#### Work required
Look through the records below for the line holding "order number: DS-32652 -> DS-32754". Write it out exactly, with each following line through the line holding "Men's keyring manQ".

(Beginning of Supplied entries)

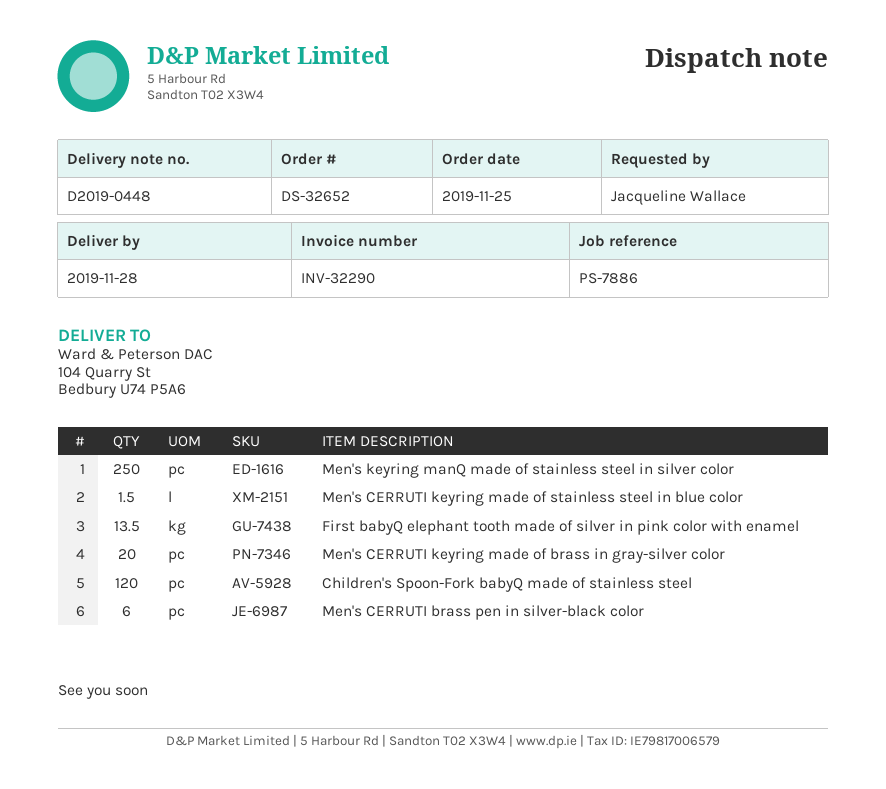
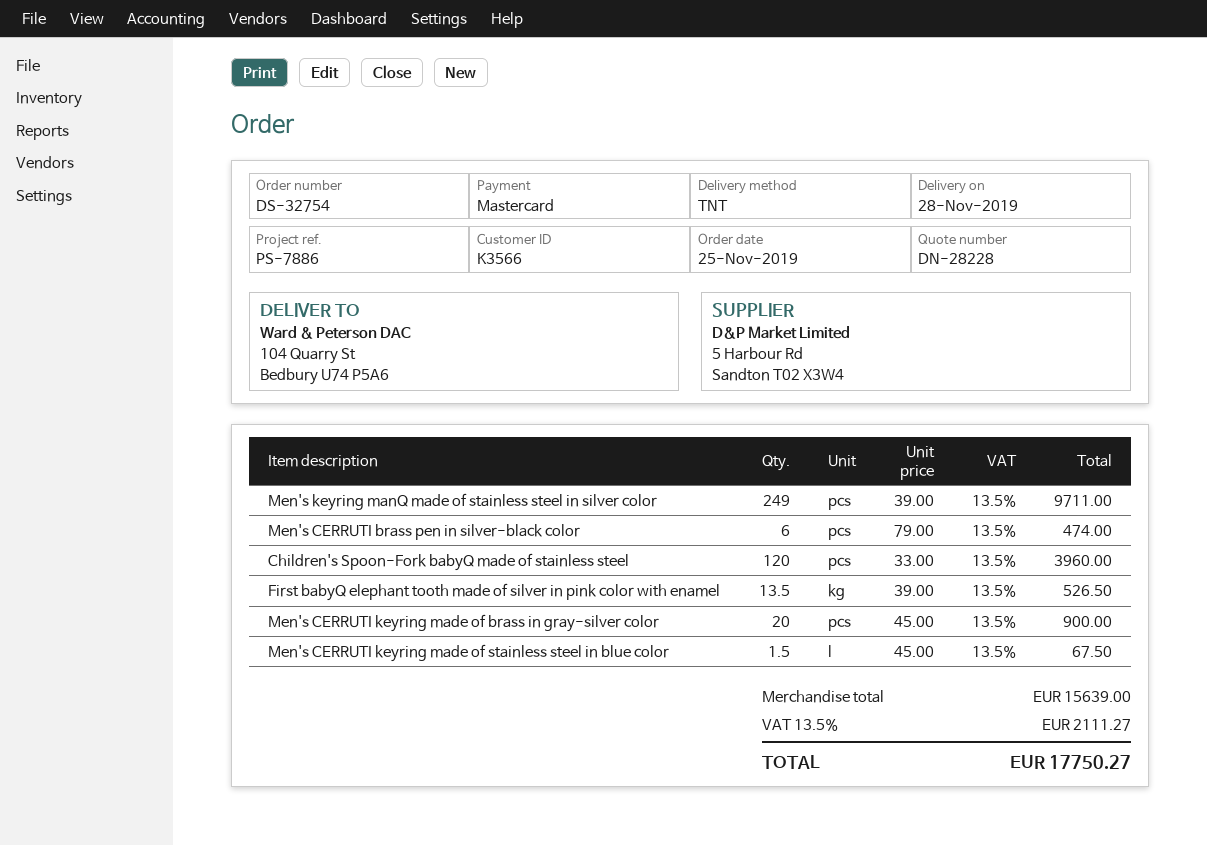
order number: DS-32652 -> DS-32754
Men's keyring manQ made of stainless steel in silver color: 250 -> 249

(End of Supplied entries)
(Beginning of Supplied entries)

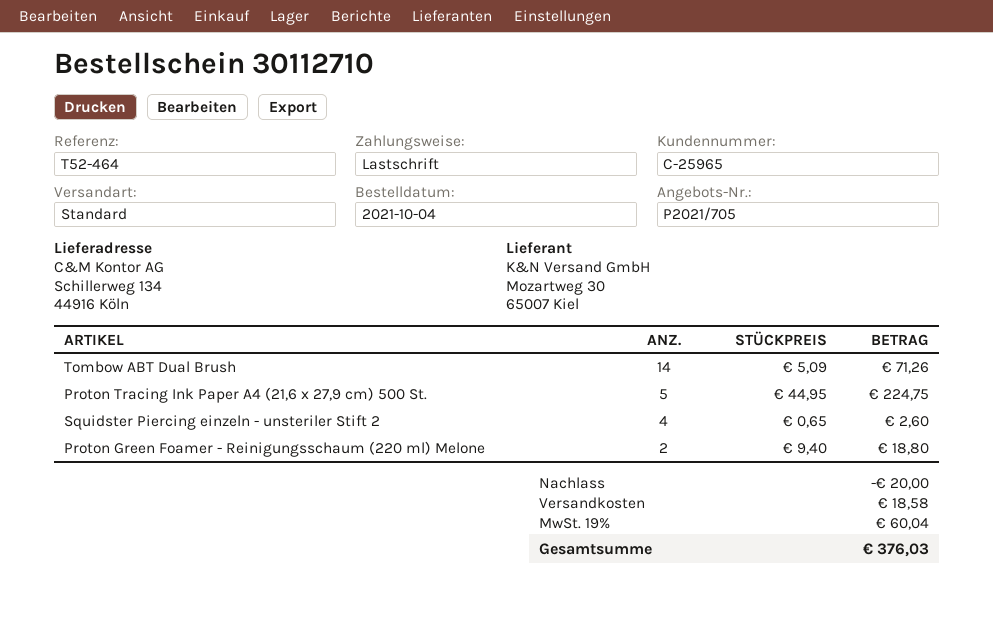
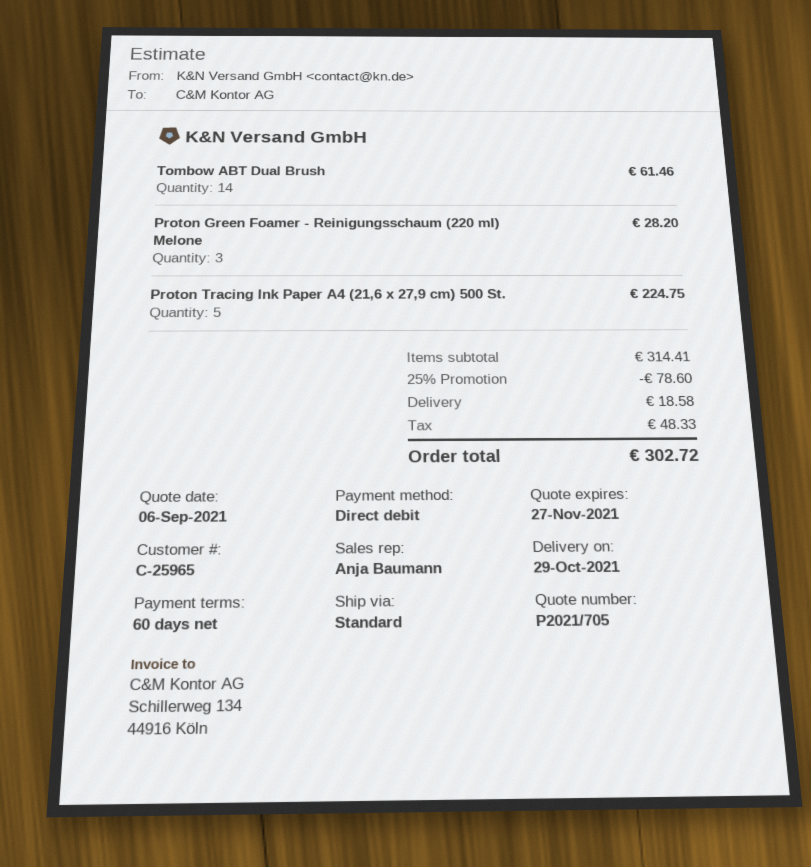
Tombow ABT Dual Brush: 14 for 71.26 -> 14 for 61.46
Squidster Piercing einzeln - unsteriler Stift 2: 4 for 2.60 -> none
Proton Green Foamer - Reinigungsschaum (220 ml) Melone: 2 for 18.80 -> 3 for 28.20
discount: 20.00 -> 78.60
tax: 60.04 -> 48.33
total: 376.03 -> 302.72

(End of Supplied entries)

#### Result of this task
order number: DS-32652 -> DS-32754
Men's keyring manQ made of stainless steel in silver color: 250 -> 249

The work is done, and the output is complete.